Hi! I used R for multiple imputation and imputed 5 Imputations of my data. For the Model, I am using a stacking model of 3 base learners.
I don`t know what I should do with these imputations of the data. Should I train all my base learners with all these imputations individually?
That sounds right, but it takes a lot of time to train each of the base learners with each of the imputed data sets and then again train the stacked model with each of the imputed data sets!
Anyway, if that`s right, how can I combine the five models learned by 5 imputed data sets?
I mean, for example, to combine models for a stacking model, or addaboost or ... there are operators, but to combine models built from different imputed data sets, I couldn`t find any operator!
yeah, Imputation creates a modified data-set with missing values replaced by imputed values.
I want my model to have a better performance when using the 5 imputations than when just one imputation is used.
For example, when you build several regression models from several imputations, there are rules to combine these regressions and extract one model out of them. But here that I have an ensemble model, I`m not sure what is the best way to combine them. Voting or any other way?
Voting gives better performance, but is it the common way to combine models built from different imputations.
This is my first experience with Rapid miner, How was the process overally?
Any suggestions on the whole process?
Here is a little explanation about them: 1. You need to have VIM package of R for being able to run it!
2. I upload two codes for you!
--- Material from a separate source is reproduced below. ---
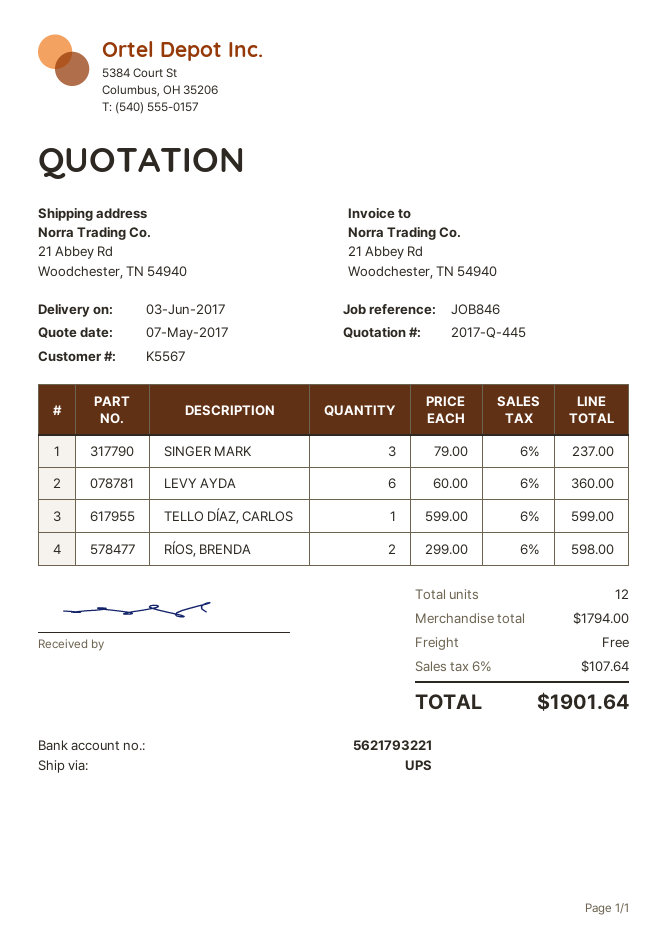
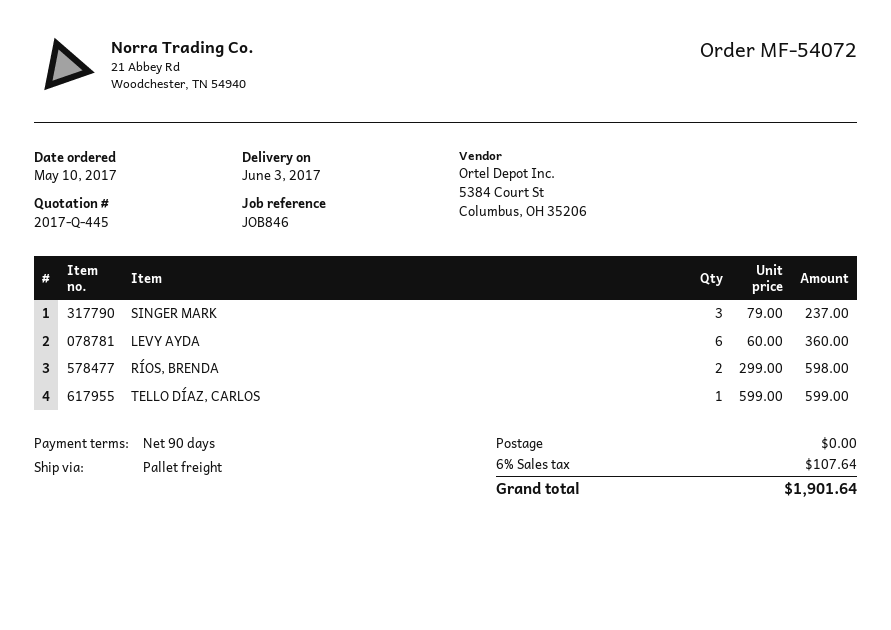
shipping method: UPS -> pallet freight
In the first one I just imputed 1 dataset, and in the second one I imputed 5 datasets.
About the first code: Here, in the first Subprocess I trained 3 base learners and in the second subprocess I used these 3 learners for training a stacking model!
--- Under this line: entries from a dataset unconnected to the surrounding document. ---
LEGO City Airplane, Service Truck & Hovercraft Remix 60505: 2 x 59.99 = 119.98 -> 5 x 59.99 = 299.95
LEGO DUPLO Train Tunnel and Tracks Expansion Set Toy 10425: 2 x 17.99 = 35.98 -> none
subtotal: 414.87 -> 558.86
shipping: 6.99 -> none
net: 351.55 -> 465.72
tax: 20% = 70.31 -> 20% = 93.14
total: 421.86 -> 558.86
The stacking model has a better performance of all!
About the second code:Here in the first subprocess, I used 5 imputations to train 5 stacking models just like how I did in the first code! Then in the second subprocess I voted on these 5 models built by 5 imputations to combine the results to gain better performance!
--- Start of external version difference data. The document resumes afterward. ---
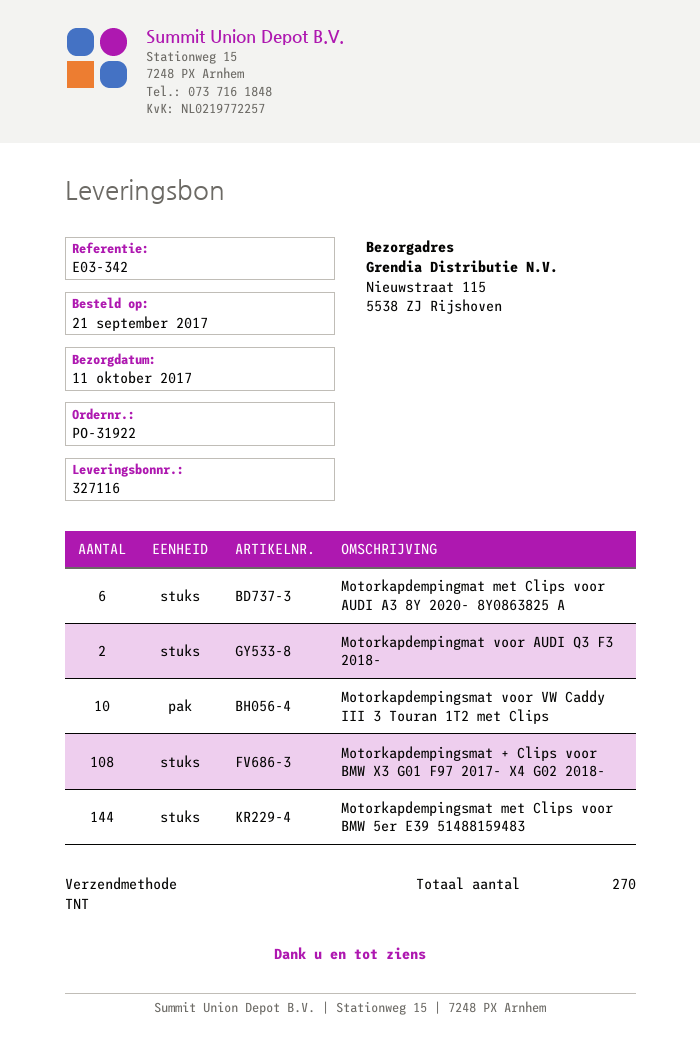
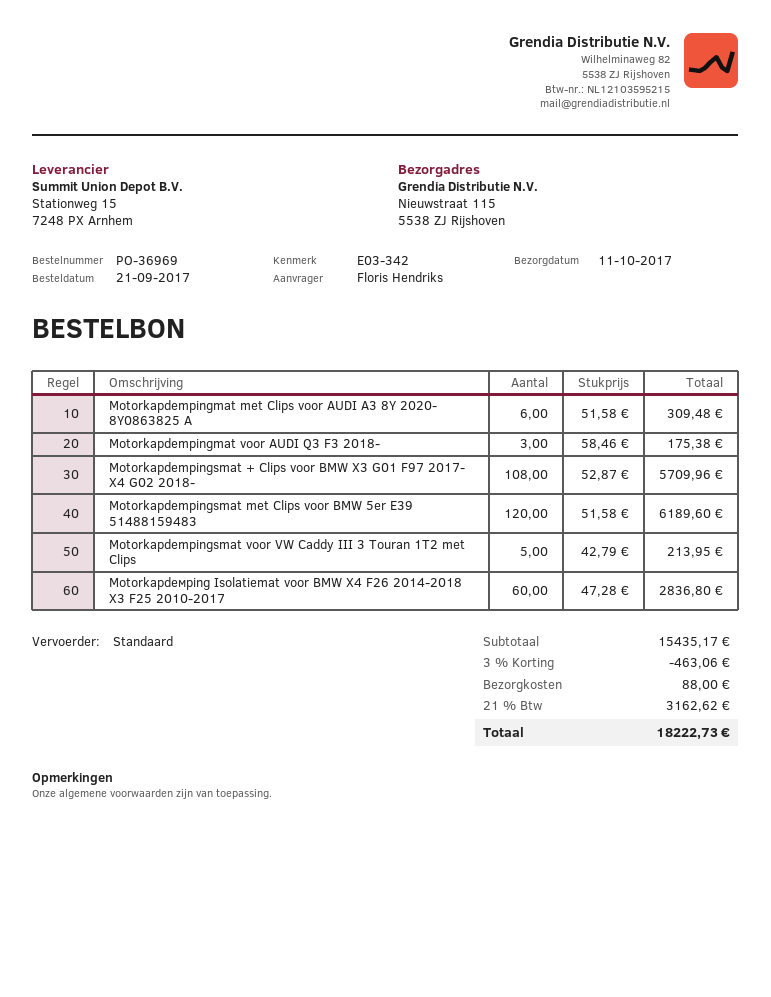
order number: PO-31922 -> PO-36969
shipping method: TNT -> standard
Motorkapdempingmat voor AUDI Q3 F3 2018-: 2 -> 3
Motorkapdempingsmat voor VW Caddy III 3 Touran 1T2 met Clips: 10 -> 5
Motorkapdempingsmat met Clips voor BMW 5er E39 51488159483: 144 -> 120
Motorkapdемping Isolatiemat voor BMW X4 F26 2014-2018 X3 F25 2010-2017: none -> 60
I hope you don`t get confused with the process!
Any suggestions on the whole process would be welcomed!
I mean any other way to combine the results of the imputations instead of voting or ...!
In these processes I trained all the base learners with all the imputations, is that the common way?
Thanks in advance.
@ "This is my first experience with Rapid miner, How was the process overall?"
You should limit the size of your process, and rely less on recall operators.
The process I uploaded above showed how to embed multiple imputation operators within the stacking and X-validation operator .
Alternatively you can create a new data set that contains multiple copies for each imputed attribute.
- Load your data
- Generate ID's
- Apply imputation (5x)
- Join results into 1 final data set
About your first code, I don`t want to use just one model(Naive as you did) as the base learner. I want 3, and I wasn`t sure to train all these 3 with all the base learners. Besides, using stacking instead of voting (as you did) makes the process even more complicated.
About your second code, the Join operator is not a suitable way for joining your imputations. Because whenever there is a difference it just ignores the value of the right imputation. It`s just like using only the left imputation.
Anyway, thanks for your time!